Âlemlere rahmet olan gönderilince, sapkın yolunuzun tek yapıcı
muhalifi olarak karşınıza durunca, insanlığın selamet formülü olan
İslam'ı ilan edince o nuru söndürmek üzere plan üzerine plan
kurdunuz, Büyük Plan Bozucu'yu hesaba katmadınız, ama O,
planlarınızı hep bozdu, yine bozacak!
Hadi ben Müslümanım, beni tarafgir diye kaale almayabilirsiniz.

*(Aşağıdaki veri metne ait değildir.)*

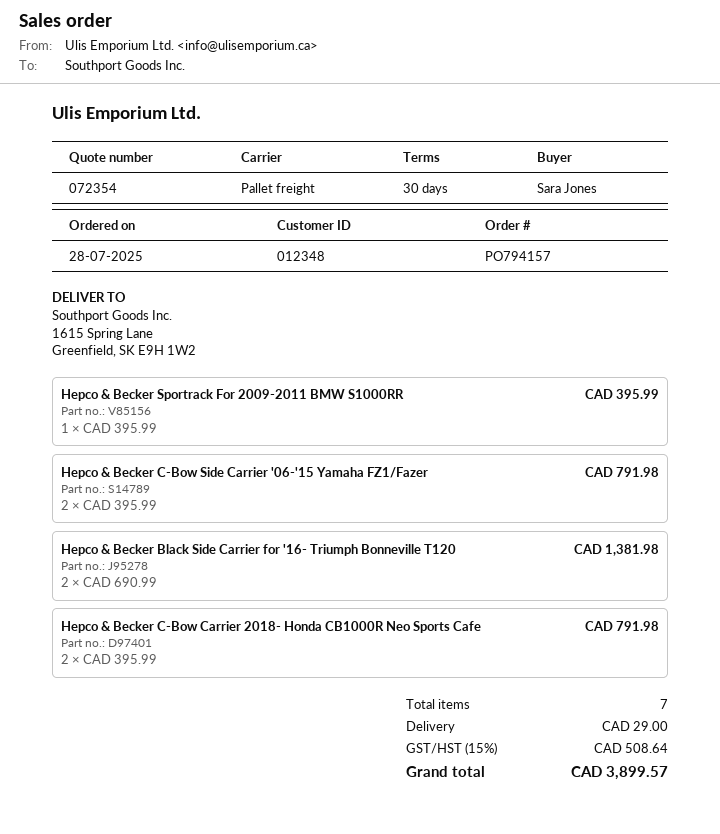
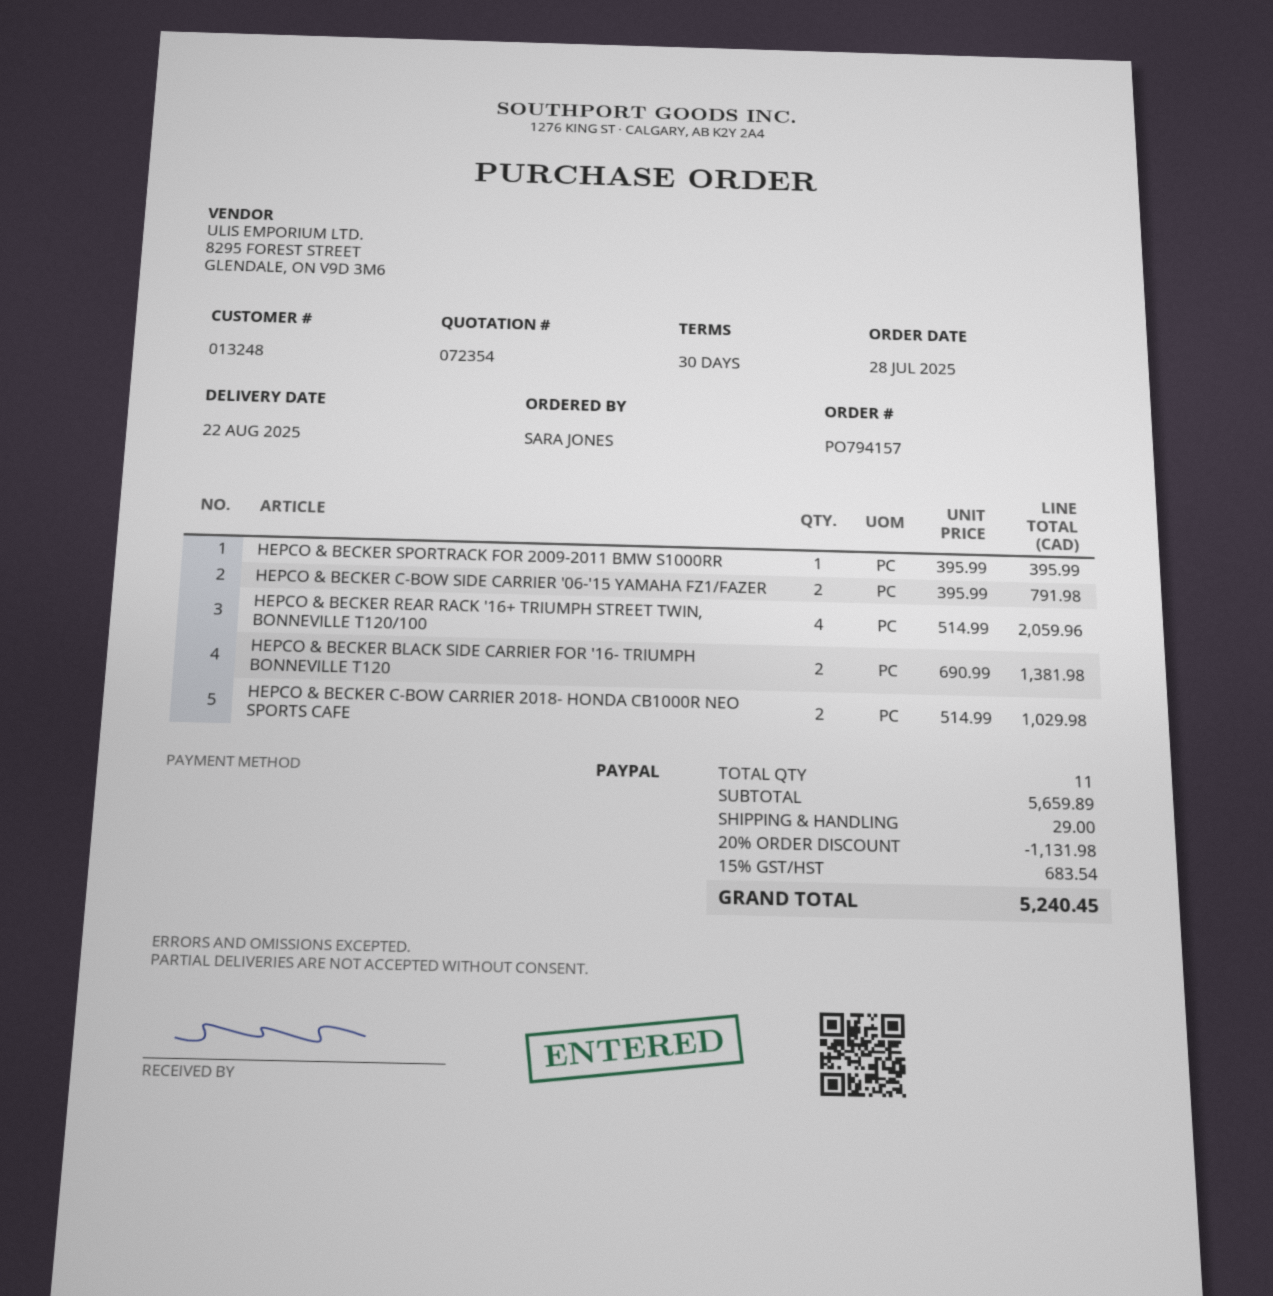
customer number: 012348 -> 013248
Hepco & Becker C-Bow Carrier 2018- Honda CB1000R Neo Sports Cafe: 2 x 395.99 = 791.98 -> 2 x 514.99 = 1029.98
HEPCO & BECKER REAR RACK '16+ TRIUMPH STREET TWIN, BONNEVILLE T120/100: none -> 4 x 514.99 = 2059.96
total quantity: 7 -> 11
discount: none -> 20% = 1131.98
tax: 15% = 508.64 -> 15% = 683.54
total: 3899.57 -> 5240.45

Bakın sizin âkıl adamlarınız ne diyor:
“Karşılıklı ekonomik bağımlılıklardan ötürü tüm uluslar, kimi zaman
hammaddeler ihraç ederek veya gazoz meşrûbatında uzmanlaşmış bir
çokuluslu şirketi kabûl ederek, kimi zaman Ay'a adam yollayarak,
uzaya telekomünikasyon uyduları yerleştirerek, kıtalararası nükleer
başlıklı füzeler yaparak ve büyük teknik gelişmeleri
gerçekleştirerek -ki bunlar insanlığın en acil ihtiyaçlarını
giderecek nitelikte değildir- ama onun çok küçük bir bölümünün,
yani Batı toplumunun hayat şartlarını büyük ölçüde değişikliğe
uğratan bir durumun ortaya çıkmasına katkıda bulundular. Varlığı
teknikçi sisteme bağlı olan ve bizi hayatımızın her alanında
şartlandıran sosyo-ekonomik örgütleniş biçimi fecî bir
adâletsizliği simgelemektedir. Kendimizi öylesine bir gidişe
kaptırmışız ki, tekniğin dönüşüme uğrattığı bu dünyanın başka türlü
olabileceğini ve olması gerektiğini hayal bile edemiyoruz. (Bunu
hayal edenlerin de dile getirmeleri, mesela uzay mekiğinin insanlık
için hiçbir anlamı olmadığını söylemeleri de bir cesaret
meselesidir) ...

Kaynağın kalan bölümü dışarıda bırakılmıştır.